Anyway here are some photos that show the awe-ful power of Nature. I can't convey the noise, the rush and poweful roar of the waters, you will just have to imagine it. At least it was daylight, if it floods at night it is even more frightening.
And in future? We have plans now to cut down some trees across the other side of the river so the water can flow by more easily and to put in some heavy boulders on this side in 'cages' to build a wall to prevent further flooding.
September 5th 2008
September 5th 2008
The flood begins
We caught the sight of the bridge being 'moved'
Views from my bedroom window
Edging towards the back door
Edging towards the front door
Well it's Sunday now, it's a day off and I am hoping that the worst of the rain has passed. The river has receded, she is flowing really slowly by as if butter wouldn't melt in her mouth. I will have to begin with housework, laying all the rugs again and general cleaning up. Then I will have to try to put the garden to rights by clearing all the flood debris while assessing along the way what is 'missing'. I know I have lost a lovely bench, loads of pots, nearly all my plastic garden chairs, special stones and a little stone squirrel. All our logs are wet as they were in the riverside forge across the road.

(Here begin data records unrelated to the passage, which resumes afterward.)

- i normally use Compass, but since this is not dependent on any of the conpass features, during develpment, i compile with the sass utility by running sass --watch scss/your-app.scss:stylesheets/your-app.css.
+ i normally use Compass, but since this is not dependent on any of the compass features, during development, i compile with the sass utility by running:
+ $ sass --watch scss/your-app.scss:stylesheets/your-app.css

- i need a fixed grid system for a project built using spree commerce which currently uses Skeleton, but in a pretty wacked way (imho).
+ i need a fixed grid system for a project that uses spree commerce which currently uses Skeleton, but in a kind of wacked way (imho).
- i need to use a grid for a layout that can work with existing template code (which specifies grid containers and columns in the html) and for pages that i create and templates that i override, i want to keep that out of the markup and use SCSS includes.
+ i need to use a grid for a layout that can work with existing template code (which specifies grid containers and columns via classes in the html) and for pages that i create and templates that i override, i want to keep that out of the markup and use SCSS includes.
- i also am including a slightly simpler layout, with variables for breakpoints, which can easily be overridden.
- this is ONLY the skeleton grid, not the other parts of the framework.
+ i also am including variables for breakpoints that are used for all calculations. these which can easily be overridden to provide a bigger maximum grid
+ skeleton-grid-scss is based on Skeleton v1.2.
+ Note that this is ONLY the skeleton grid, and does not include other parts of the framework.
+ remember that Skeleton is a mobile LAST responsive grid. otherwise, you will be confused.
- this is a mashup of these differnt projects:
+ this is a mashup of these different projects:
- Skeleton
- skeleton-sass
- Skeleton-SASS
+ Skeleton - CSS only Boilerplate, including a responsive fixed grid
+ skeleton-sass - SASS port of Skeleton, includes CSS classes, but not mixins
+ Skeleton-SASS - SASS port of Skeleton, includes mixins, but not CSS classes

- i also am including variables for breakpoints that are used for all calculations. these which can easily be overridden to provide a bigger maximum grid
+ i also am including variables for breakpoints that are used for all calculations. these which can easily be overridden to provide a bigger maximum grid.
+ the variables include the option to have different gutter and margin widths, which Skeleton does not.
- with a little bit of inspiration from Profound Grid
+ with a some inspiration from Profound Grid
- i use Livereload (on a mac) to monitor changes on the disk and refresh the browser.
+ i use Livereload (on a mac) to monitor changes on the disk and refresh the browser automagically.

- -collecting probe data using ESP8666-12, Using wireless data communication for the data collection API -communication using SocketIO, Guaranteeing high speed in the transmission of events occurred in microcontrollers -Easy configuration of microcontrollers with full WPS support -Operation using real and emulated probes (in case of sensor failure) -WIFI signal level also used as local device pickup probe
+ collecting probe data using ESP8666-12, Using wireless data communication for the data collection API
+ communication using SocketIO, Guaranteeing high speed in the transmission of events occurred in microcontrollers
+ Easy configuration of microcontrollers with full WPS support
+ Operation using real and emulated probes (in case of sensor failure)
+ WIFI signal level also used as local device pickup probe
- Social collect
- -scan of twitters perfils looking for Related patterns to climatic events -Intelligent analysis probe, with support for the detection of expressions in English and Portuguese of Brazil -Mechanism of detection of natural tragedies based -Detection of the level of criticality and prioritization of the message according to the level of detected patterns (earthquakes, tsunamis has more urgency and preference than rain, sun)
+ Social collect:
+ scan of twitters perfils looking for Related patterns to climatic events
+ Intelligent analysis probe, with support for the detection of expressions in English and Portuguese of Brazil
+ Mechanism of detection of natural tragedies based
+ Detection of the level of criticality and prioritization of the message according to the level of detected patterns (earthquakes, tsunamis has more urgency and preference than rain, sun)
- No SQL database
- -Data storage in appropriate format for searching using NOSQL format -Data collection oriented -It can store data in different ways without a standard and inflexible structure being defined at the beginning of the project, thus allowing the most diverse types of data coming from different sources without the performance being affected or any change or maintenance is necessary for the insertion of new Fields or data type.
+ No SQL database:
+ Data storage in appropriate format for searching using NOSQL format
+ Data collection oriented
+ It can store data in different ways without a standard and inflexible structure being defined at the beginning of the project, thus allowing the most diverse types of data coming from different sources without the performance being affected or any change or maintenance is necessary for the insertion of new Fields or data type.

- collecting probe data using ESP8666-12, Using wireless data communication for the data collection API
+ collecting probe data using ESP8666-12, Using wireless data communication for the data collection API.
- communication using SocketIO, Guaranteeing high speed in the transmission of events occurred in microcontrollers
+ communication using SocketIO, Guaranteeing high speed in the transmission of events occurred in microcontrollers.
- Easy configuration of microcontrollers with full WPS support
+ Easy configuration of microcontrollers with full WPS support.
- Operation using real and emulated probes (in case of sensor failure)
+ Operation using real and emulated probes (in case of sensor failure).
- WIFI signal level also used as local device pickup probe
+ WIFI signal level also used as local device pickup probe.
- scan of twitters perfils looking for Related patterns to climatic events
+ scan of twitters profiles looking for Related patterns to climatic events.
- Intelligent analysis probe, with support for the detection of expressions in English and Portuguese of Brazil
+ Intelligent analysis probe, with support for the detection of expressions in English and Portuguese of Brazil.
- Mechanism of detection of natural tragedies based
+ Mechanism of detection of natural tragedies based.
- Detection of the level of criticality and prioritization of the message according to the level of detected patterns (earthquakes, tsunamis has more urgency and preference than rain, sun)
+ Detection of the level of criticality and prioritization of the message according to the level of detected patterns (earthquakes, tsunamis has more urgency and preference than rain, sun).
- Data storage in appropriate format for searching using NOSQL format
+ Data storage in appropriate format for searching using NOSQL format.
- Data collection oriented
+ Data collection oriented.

A little stone frog has been found on the riverbank though; I have named him 'Lucky'. And lucky is what we are, because, although it came very, very close, the flood water didn't enter the cottage. The rain stopped just in time.
There are so many folk worse off than me, all over the UK and I should not moan about a bit of tidying up.
A little footnote: The granddaughters have been by and pointed out that Lucky the frog could swim and that is why he was safe. Silly Nanny!